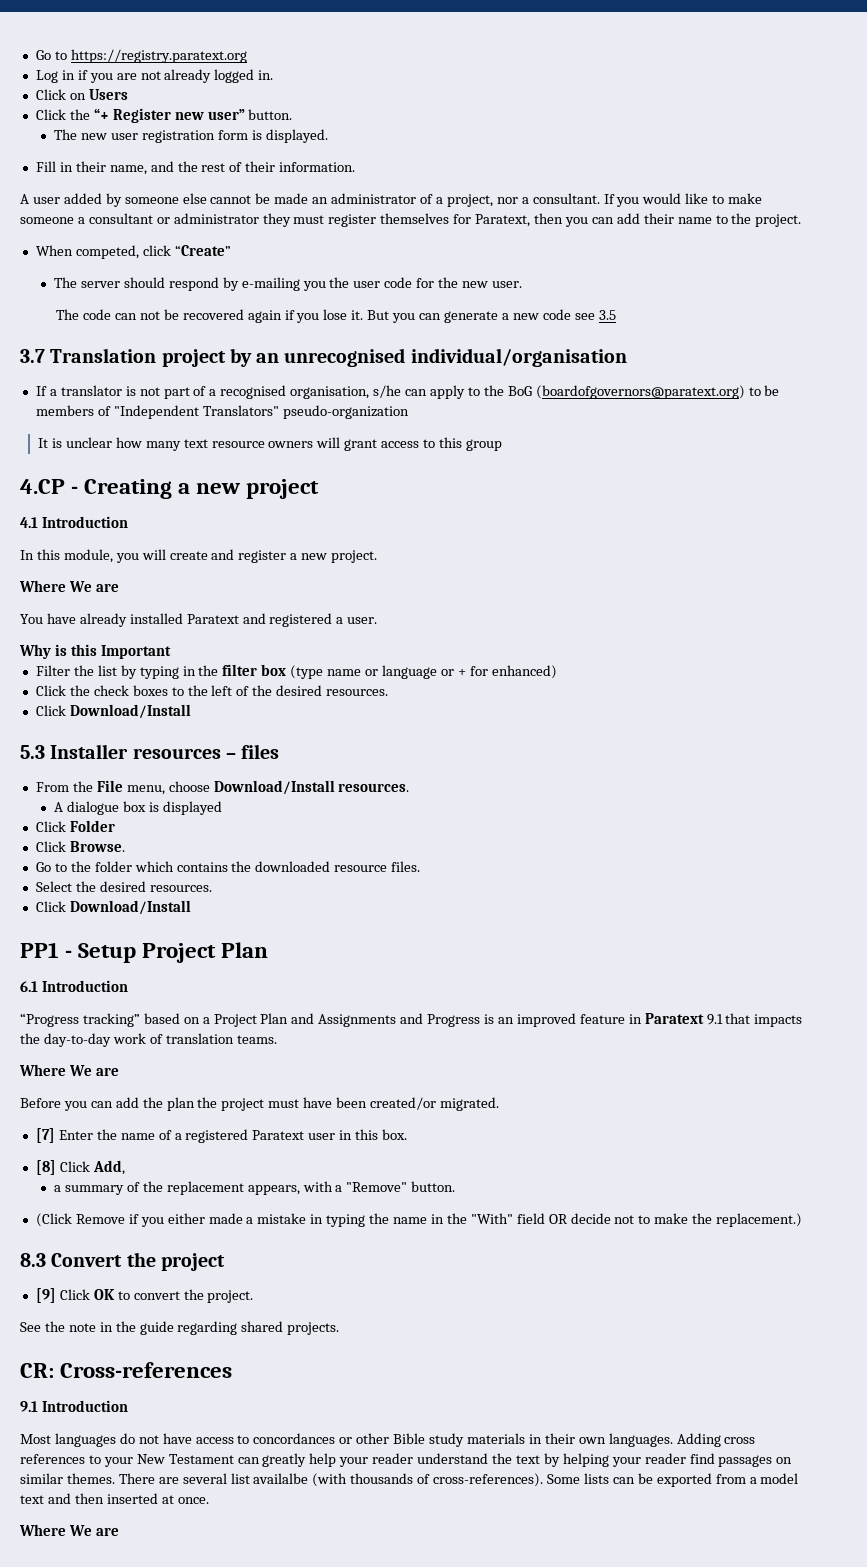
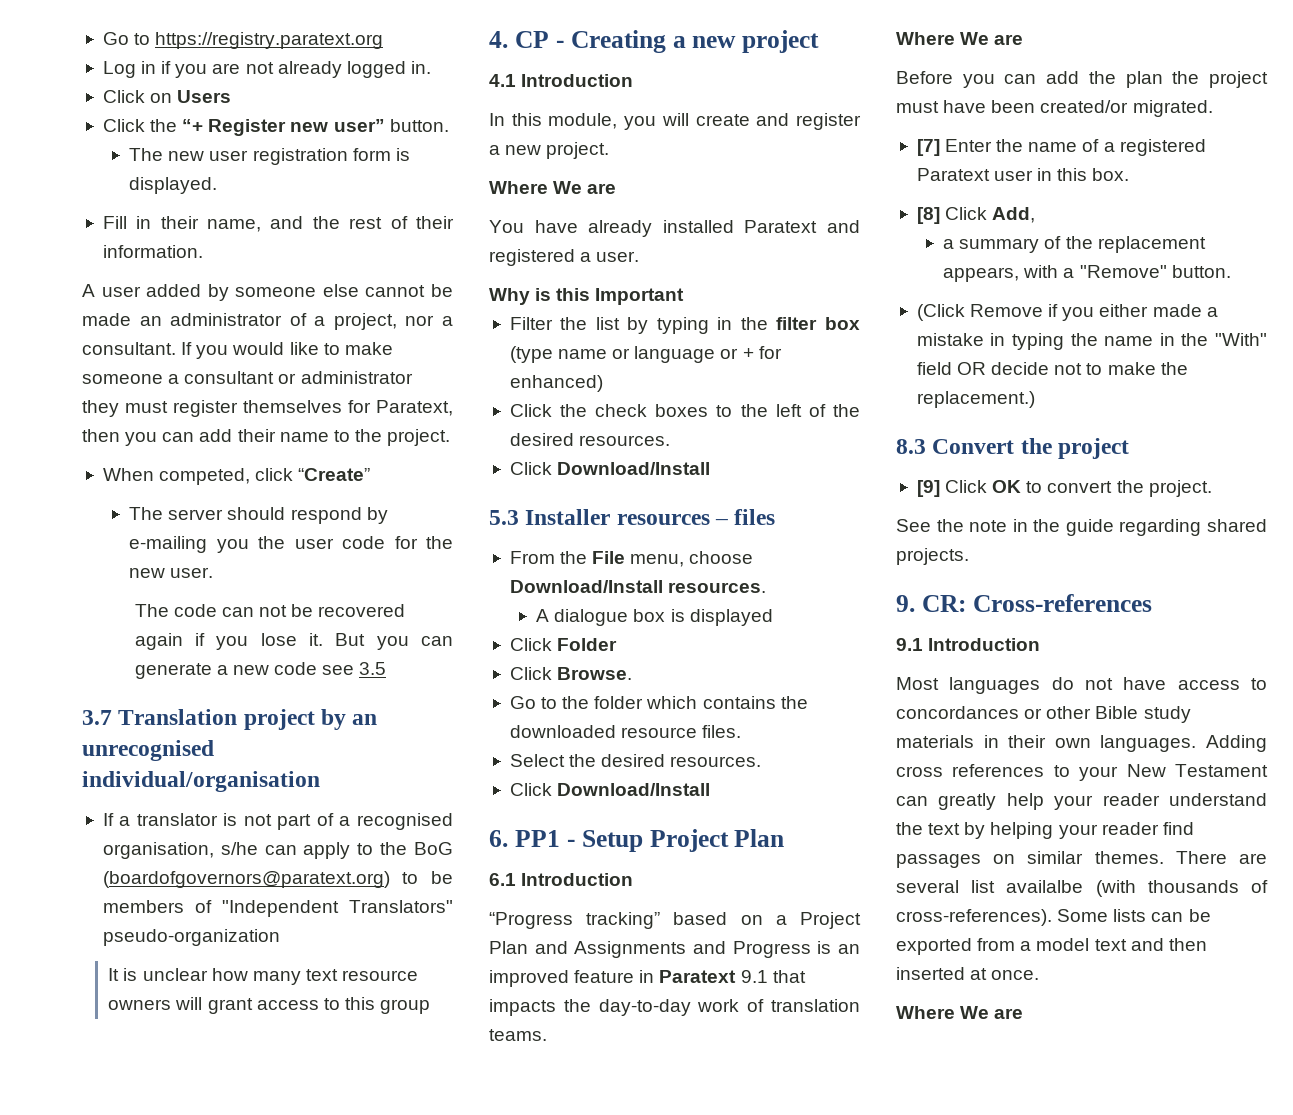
- 4.CP - Creating a new project
+ 4. CP - Creating a new project
- PP1 - Setup Project Plan
+ 6. PP1 - Setup Project Plan
- CR: Cross-references
+ 9. CR: Cross-references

== == ==

=== Work task ===
Your task is to reproduce all of the material exactly. The pictures stay out.

=== Result ===
- 4.CP - Creating a new project
+ 4. CP - Creating a new project
- PP1 - Setup Project Plan
+ 6. PP1 - Setup Project Plan
- CR: Cross-references
+ 9. CR: Cross-references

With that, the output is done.